UCLA’s Division of Humanities announced recently that the Machine Translation and Automated Analysis of Cuneiform Language (MTAAC) project, developed in part by UCLA Near Eastern Languages and Cultures professor Robert Englund, is now funded through the American National Endowment for the Humanities, the German Research Foundation and the Canadian Social Sciences and Humanities Research Council.

As part of Trans-Atlantic Platform’s Digging into Data challenge and grant program, these leading research funders and others sponsor international research teams that address how big data changes the research landscape for the humanities and social sciences.

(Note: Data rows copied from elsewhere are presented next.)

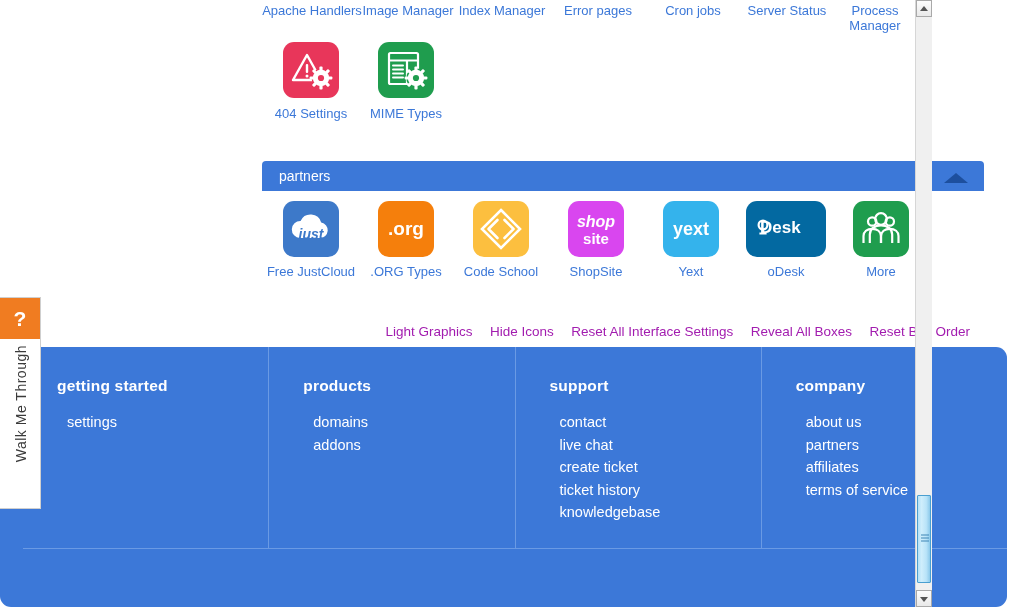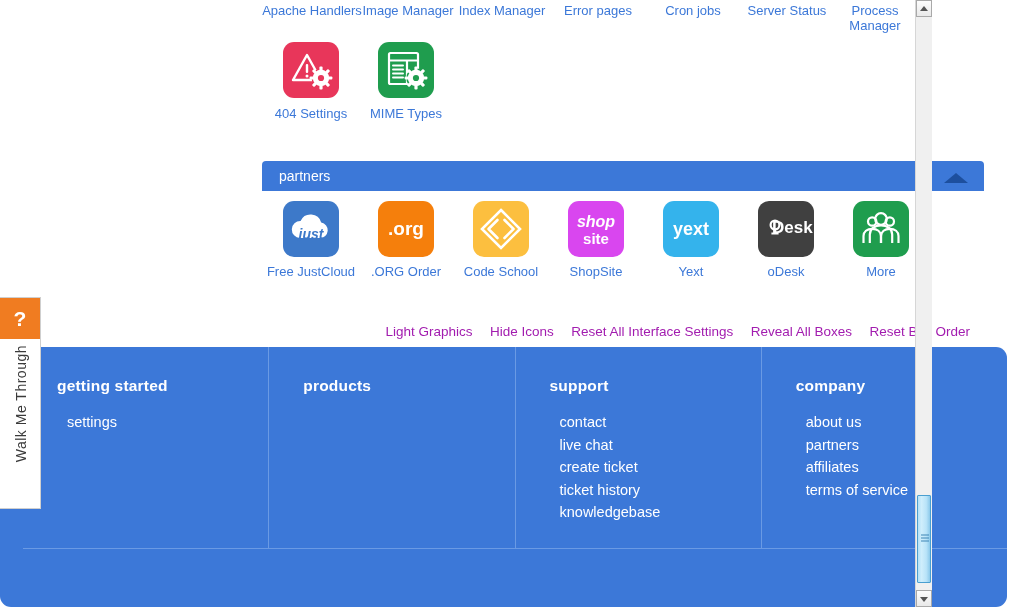--- a/index.html
+++ b/index.html
@@ -162,21 +162,21 @@
     color: #3c78d8;
     line-height: 15px;
     white-space: nowrap;
   }
 
   .b-just { background: #3d79c9; }
   .b-org  { background: #f57f0c; }
   .b-code { background: #fcbf3f; }
   .b-shop { background: #d946ef; }
   .b-yext { background: #34b3ec; }
-  .b-odesk{ background: #404040; }
+  .b-odesk{ background: #0369a1; padding-left: 24px; }
   .b-more { background: #1f9d4e; }
 
   .badge-txt {
     position: absolute; left: 0; right: 0;
     text-align: center;
     color: #ffffff;
     font-weight: bold;
   }
 
   
@@ -383,21 +383,21 @@
           </svg>
           <div class="badge-txt" style="top:25px;font-size:14px;color:#3d79c9;font-style:italic;">just</div>
         </div>
         <div class="cap">Free JustCloud</div>
       </div>
 
       <div class="ptile" style="left:99px;">
         <div class="badge b-org">
           <div class="badge-txt" style="top:17px;font-size:19px;">.org</div>
         </div>
-        <div class="cap">.ORG Order</div>
+        <div class="cap">.ORG Types</div>
       </div>
 
       <div class="ptile" style="left:194px;">
         <div class="badge b-code">
           <svg width="56" height="56" viewBox="0 0 56 56">
             <path d="M28 9 L47 28 L28 47 L9 28 Z" fill="none" stroke="#ffffff" stroke-width="2.6"></path>
             <path d="M24.5 19 L15.5 28 L24.5 37" fill="none" stroke="#ffffff" stroke-width="2.6" stroke-linecap="round" stroke-linejoin="round"></path>
             <path d="M31.5 19 L40.5 28 L31.5 37" fill="none" stroke="#ffffff" stroke-width="2.6" stroke-linecap="round" stroke-linejoin="round"></path>
           </svg>
         </div>
@@ -464,20 +464,24 @@
 
       <div class="fcol">
         <h4>getting started</h4>
         <ul>
           <li>settings</li>
         </ul>
       </div>
 
       <div class="fcol">
         <h4>products</h4>
+        <ul>
+          <li>domains</li>
+          <li>addons</li>
+        </ul>
       </div>
 
       <div class="fcol">
         <h4>support</h4>
         <ul>
           <li>contact</li>
           <li>live chat</li>
           <li>create ticket</li>
           <li>ticket history</li>
           <li>knowledgebase</li>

MTAAC is a collaboration among ancient studies scholars, linguists and computer scientists to develop computational techniques for translating ancient administrative records stored on cuneiform tablets. More specifically, the project’s objectives are to:

  • formulate, test and evaluate methodologies for the automated analysis and machine translation of cuneiform documents, and to make the technology thus developed available to specialists in the field;
  • make available the translation of a specific and representative set of cuneiform documents to scholars in related disciplines and to a networked public;
  • provide new data for the study of the language, culture, history, economy and politics of the ancient Near East by harvesting the linguistic byproducts of the translation and information extraction processes;
  • and formalize these new data and foster the standardization of practices integral to projects in digital humanities and computational philology.

Heather Baker of the University of Toronto is principal investigator of the MTAAC research team. Co-principal investigators include Cuniform Digital Library Initiative principle investigator and UCLA professor Englund and Christian Chiarcos of the University of Frankfurt.